The input below:

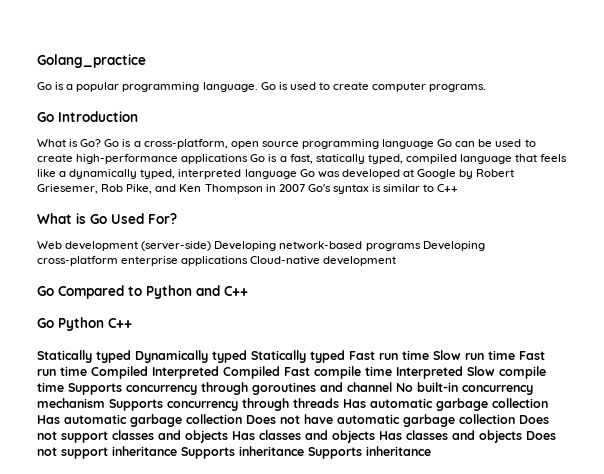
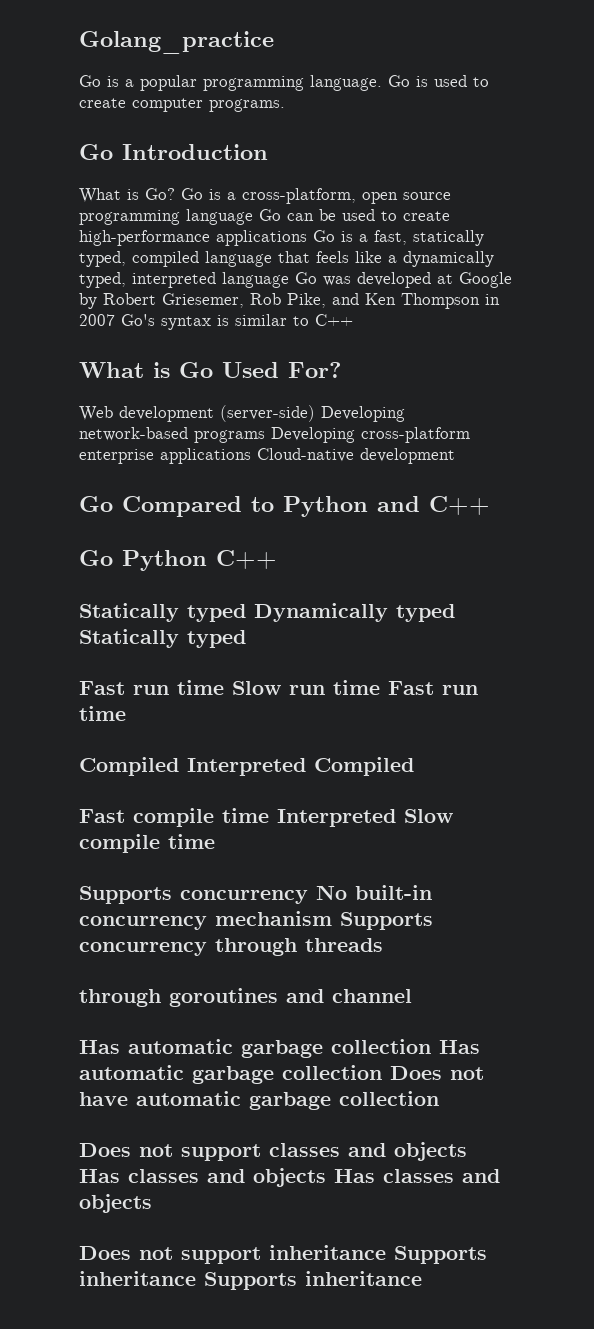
- Statically typed Dynamically typed Statically typed Fast run time Slow run time Fast run time Compiled Interpreted Compiled Fast compile time Interpreted Slow compile time Supports concurrency through goroutines and channel No built-in concurrency mechanism Supports concurrency through threads Has automatic garbage collection Has automatic garbage collection Does not have automatic garbage collection Does not support classes and objects Has classes and objects Has classes and objects Does not support inheritance Supports inheritance Supports inheritance
+ Statically typed Dynamically typed Statically typed
+ Fast run time Slow run time Fast run time
+ Compiled Interpreted Compiled
+ Fast compile time Interpreted Slow compile time
+ Supports concurrency No built-in concurrency mechanism Supports concurrency through threads
+ through goroutines and channel
+ Has automatic garbage collection Has automatic garbage collection Does not have automatic garbage collection
+ Does not support classes and objects Has classes and objects Has classes and objects
+ Does not support inheritance Supports inheritance Supports inheritance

End of The input.

→ What is needed: Output the lines above verbatim, images excluded.

→ Your solution:
- Statically typed Dynamically typed Statically typed Fast run time Slow run time Fast run time Compiled Interpreted Compiled Fast compile time Interpreted Slow compile time Supports concurrency through goroutines and channel No built-in concurrency mechanism Supports concurrency through threads Has automatic garbage collection Has automatic garbage collection Does not have automatic garbage collection Does not support classes and objects Has classes and objects Has classes and objects Does not support inheritance Supports inheritance Supports inheritance
+ Statically typed Dynamically typed Statically typed
+ Fast run time Slow run time Fast run time
+ Compiled Interpreted Compiled
+ Fast compile time Interpreted Slow compile time
+ Supports concurrency No built-in concurrency mechanism Supports concurrency through threads
+ through goroutines and channel
+ Has automatic garbage collection Has automatic garbage collection Does not have automatic garbage collection
+ Does not support classes and objects Has classes and objects Has classes and objects
+ Does not support inheritance Supports inheritance Supports inheritance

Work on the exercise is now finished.